> _AIM OF THE EXERCISE_
The task calls for the lines below from the line with "text: 9-13 ->" to the line with "top: 789px ->", both ends included, copied exactly, without any pictures.

> _INFORMATION_

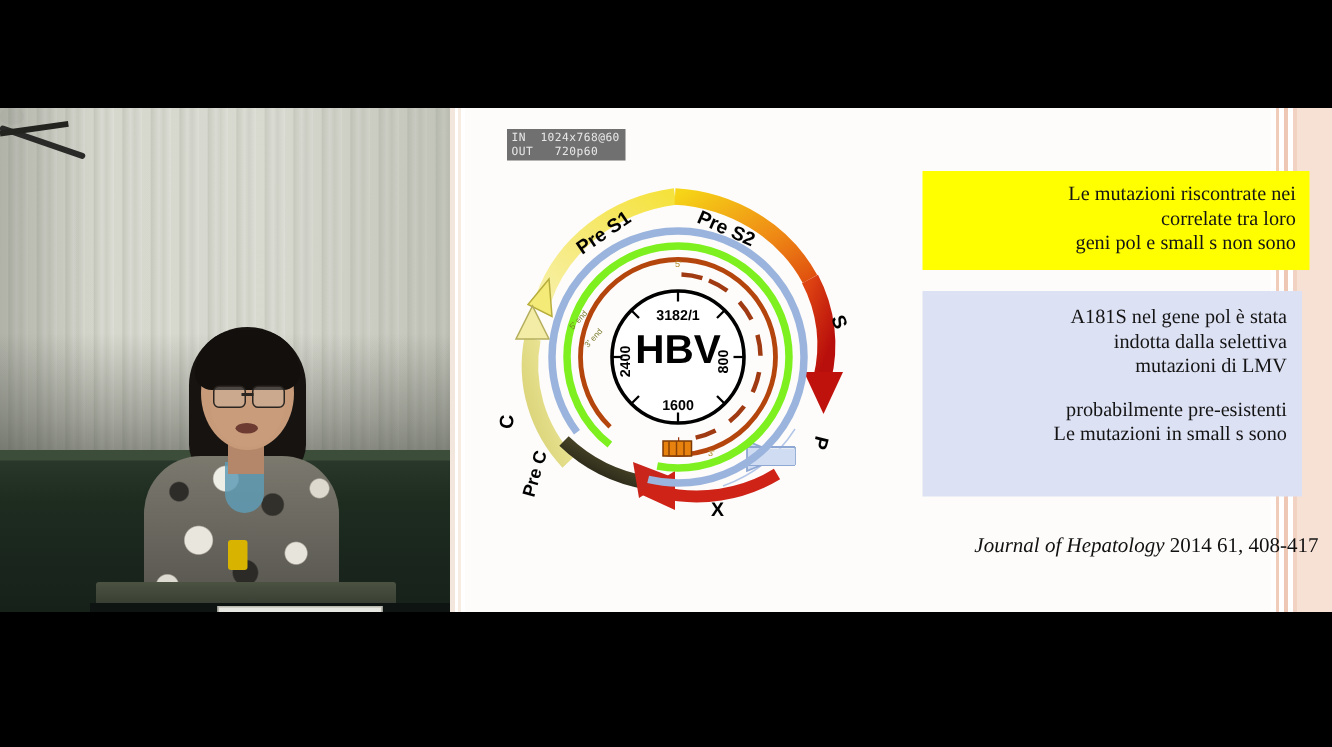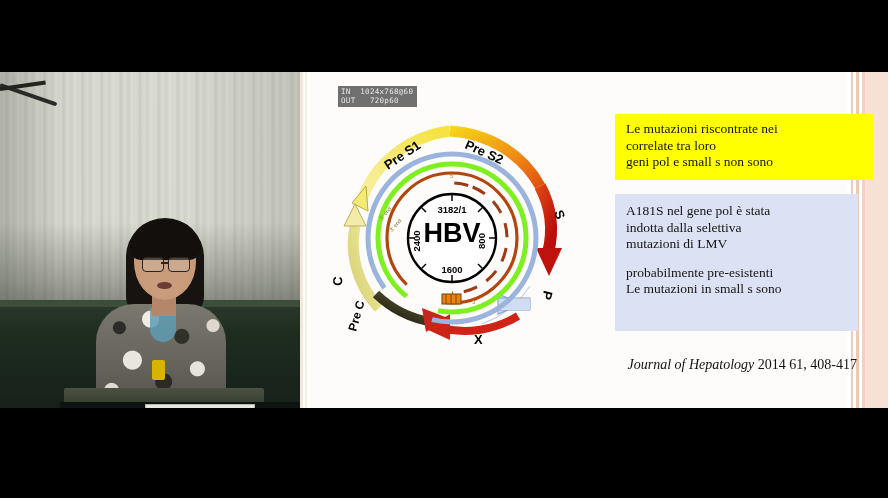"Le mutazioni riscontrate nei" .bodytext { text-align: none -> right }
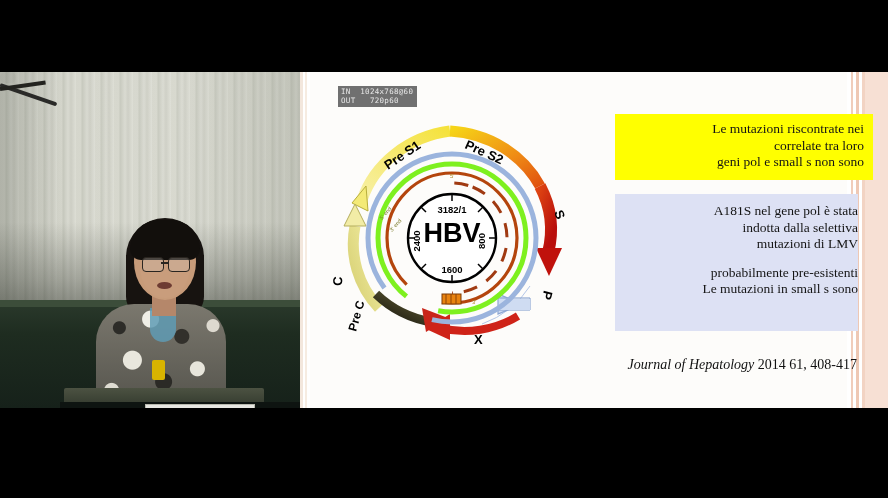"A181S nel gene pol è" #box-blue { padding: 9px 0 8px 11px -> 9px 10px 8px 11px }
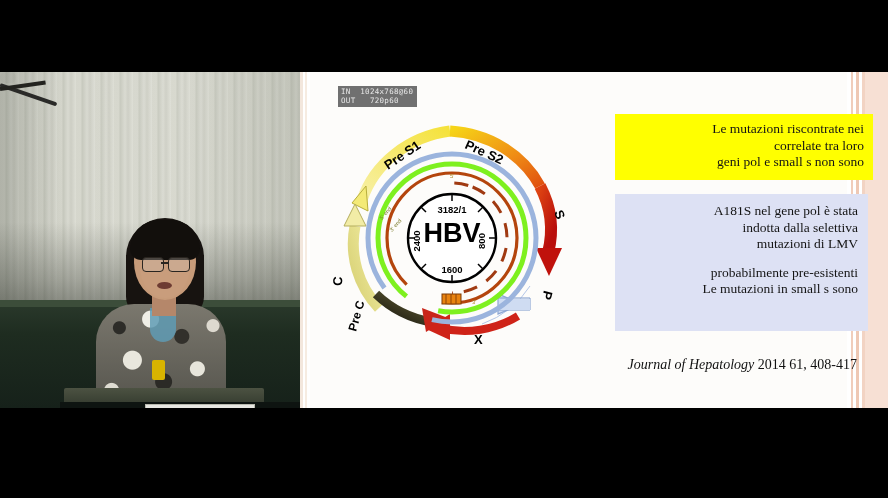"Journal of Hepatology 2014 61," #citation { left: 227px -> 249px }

==

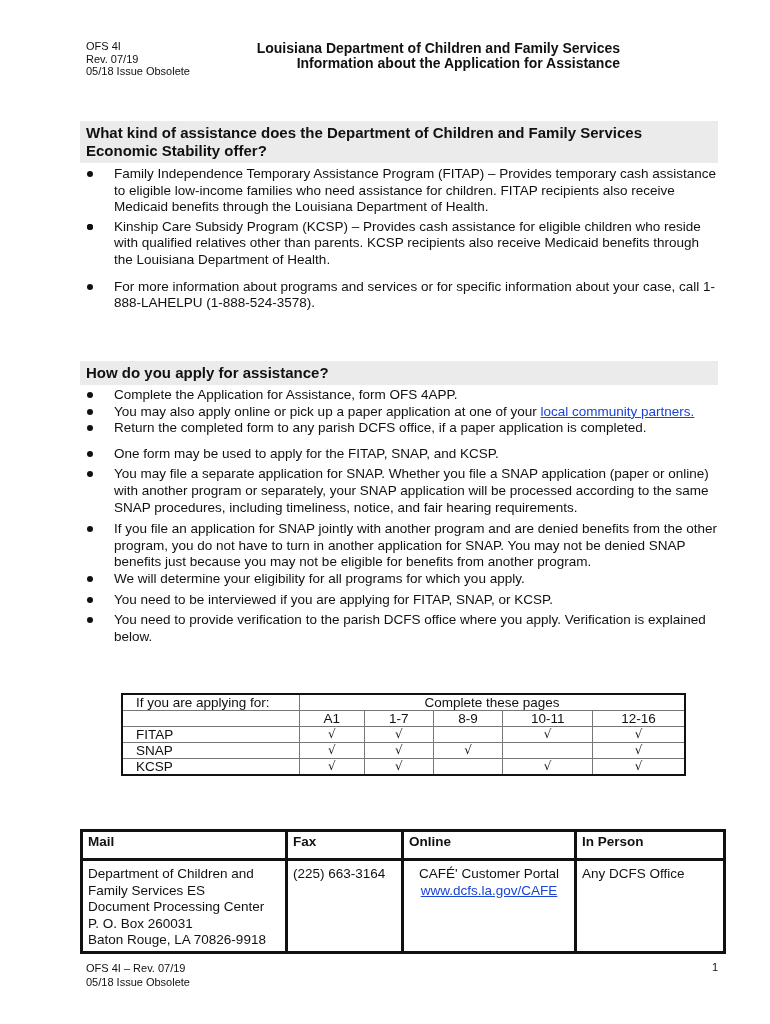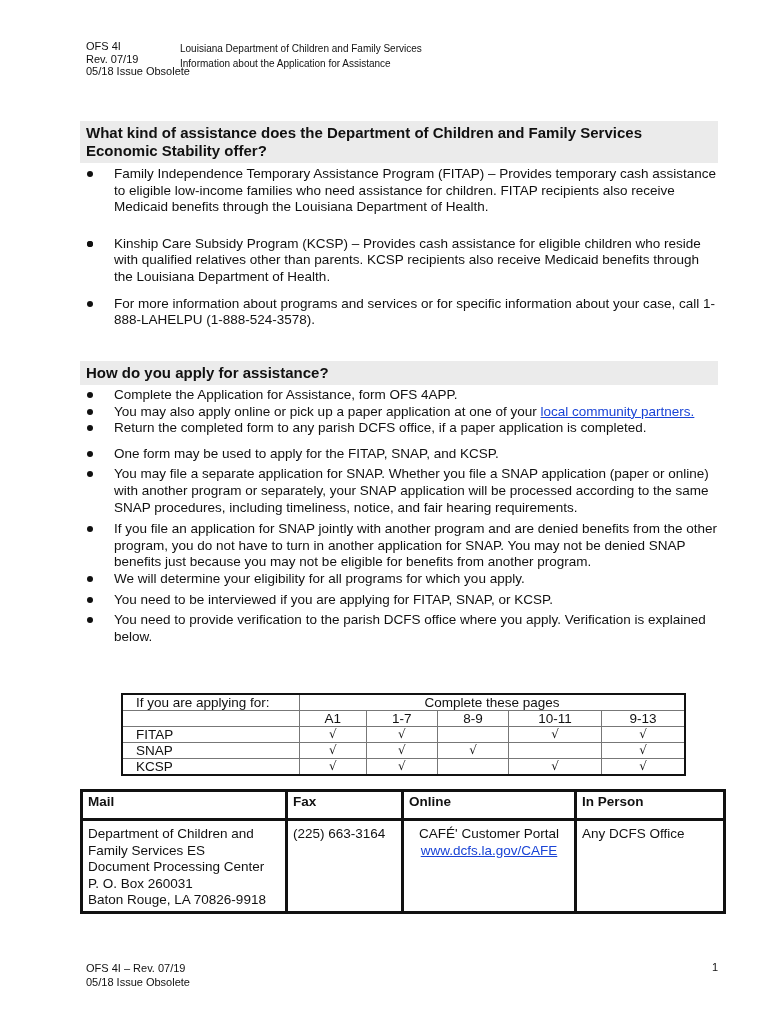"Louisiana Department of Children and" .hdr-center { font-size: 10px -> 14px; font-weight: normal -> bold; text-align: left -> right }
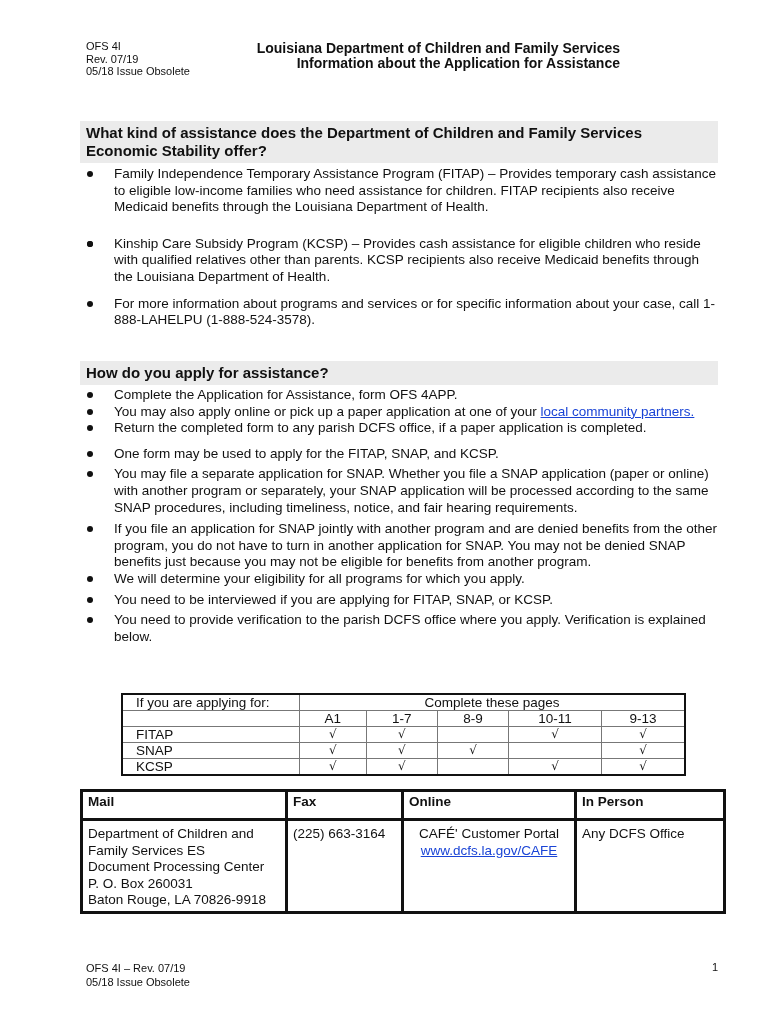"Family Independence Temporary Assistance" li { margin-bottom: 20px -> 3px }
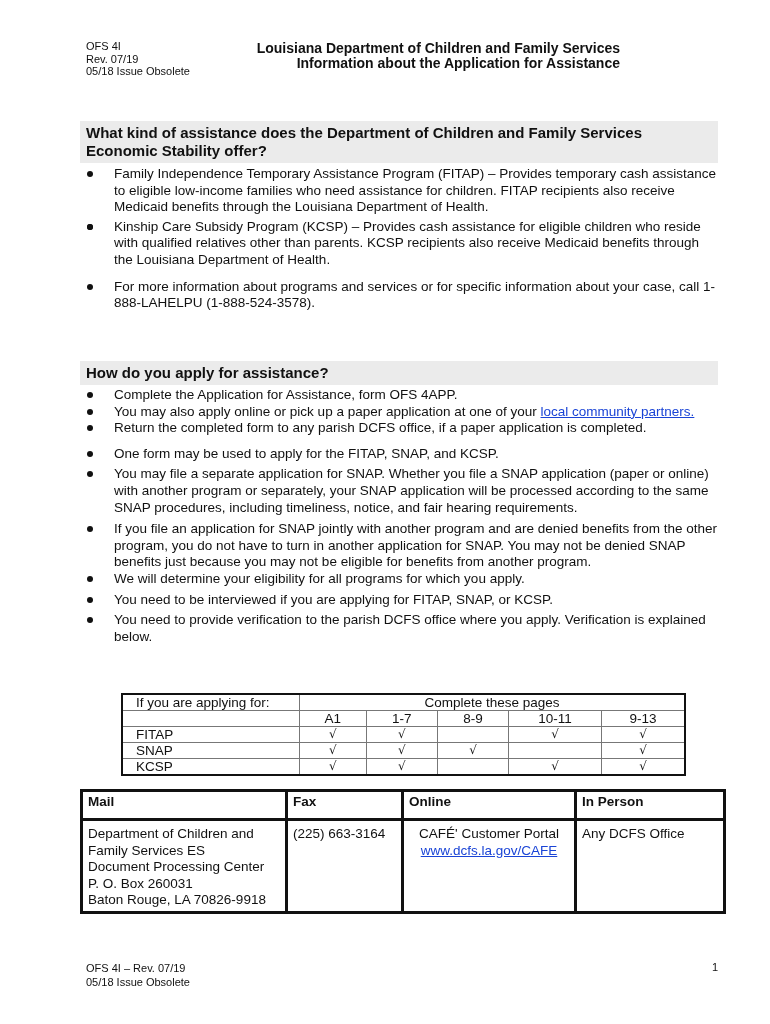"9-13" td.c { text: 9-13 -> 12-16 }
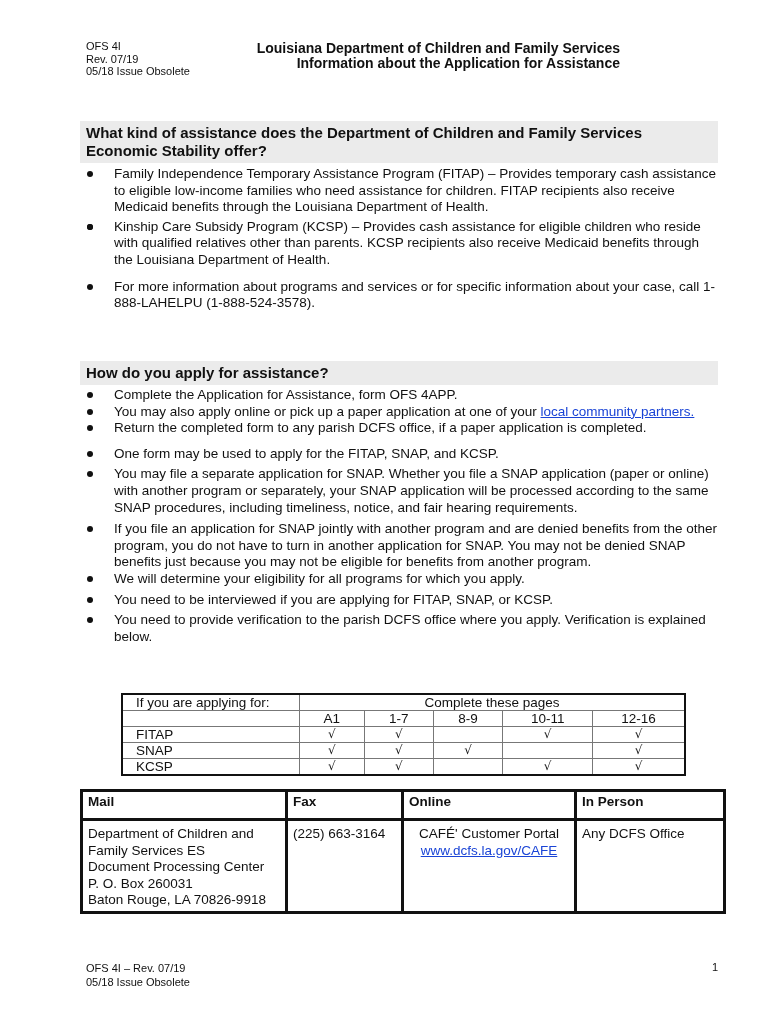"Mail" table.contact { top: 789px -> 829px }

==

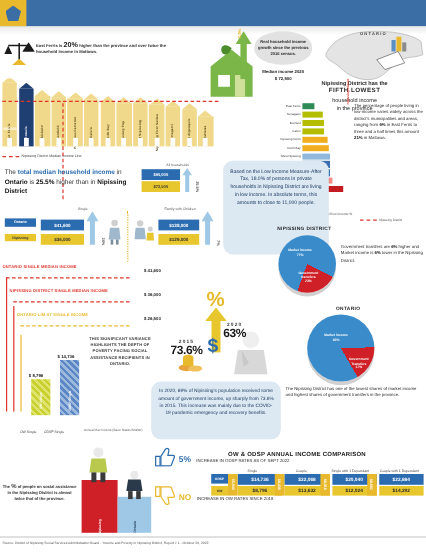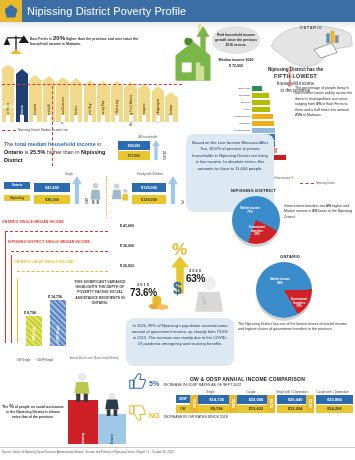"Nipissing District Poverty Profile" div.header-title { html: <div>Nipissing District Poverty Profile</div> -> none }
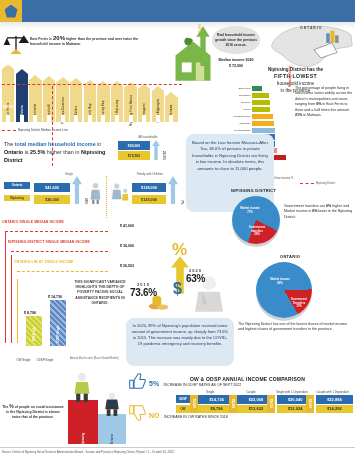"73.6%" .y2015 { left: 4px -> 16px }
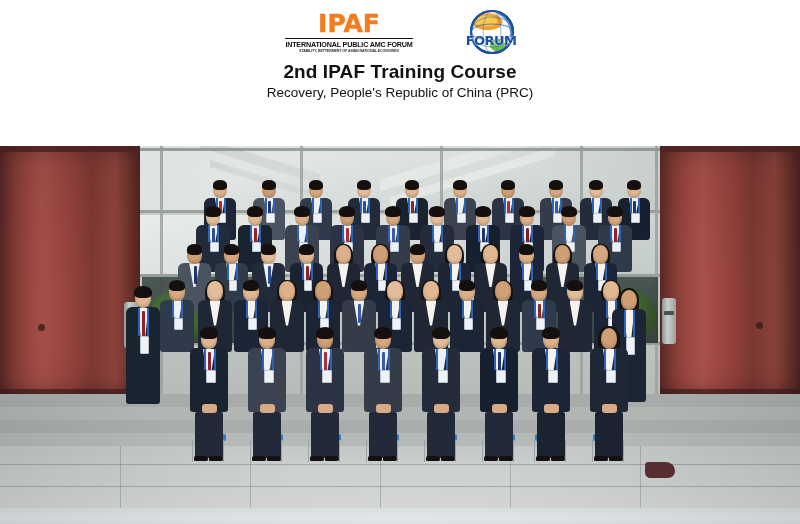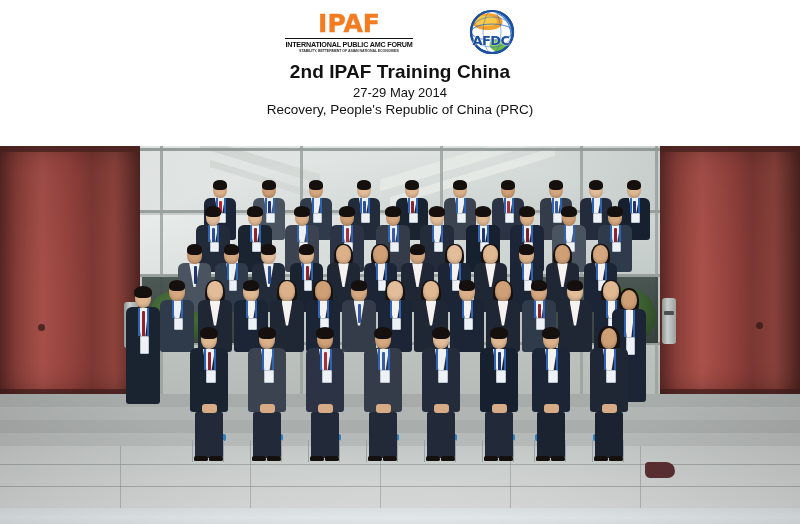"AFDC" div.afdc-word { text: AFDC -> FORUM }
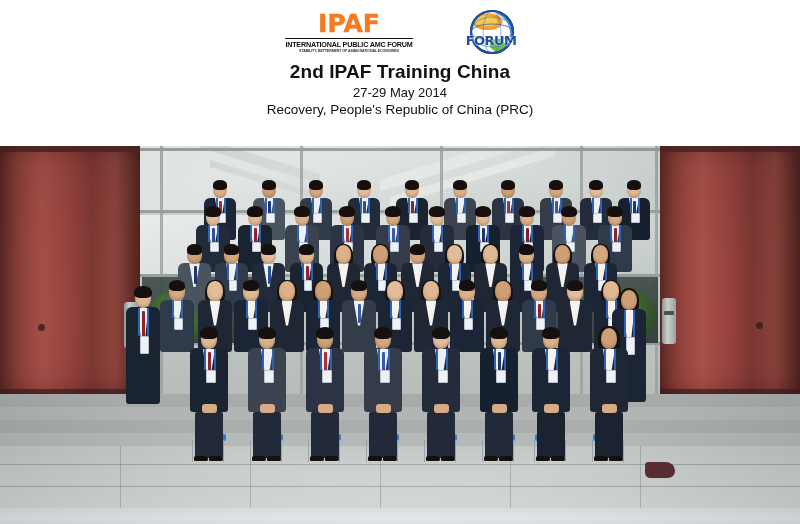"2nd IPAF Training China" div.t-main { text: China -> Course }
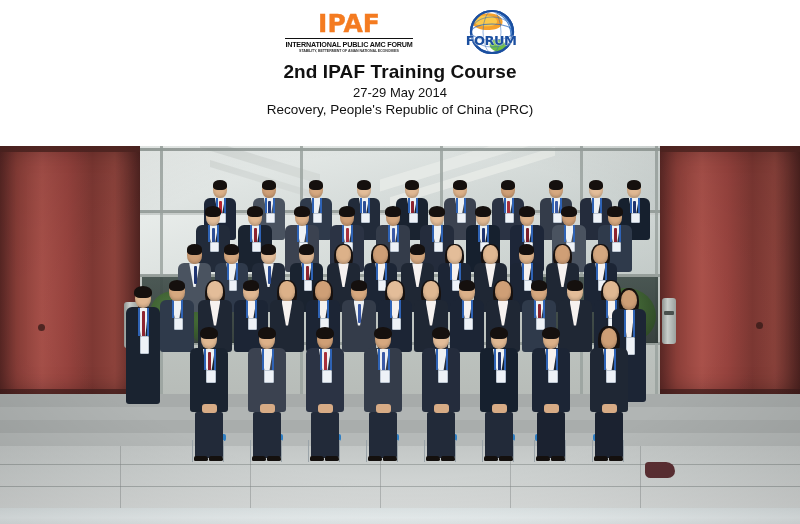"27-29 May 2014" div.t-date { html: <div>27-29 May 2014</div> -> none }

> _WRITTEN REPLY_
"9-13" td.c { text: 9-13 -> 12-16 }
"Mail" table.contact { top: 789px -> 829px }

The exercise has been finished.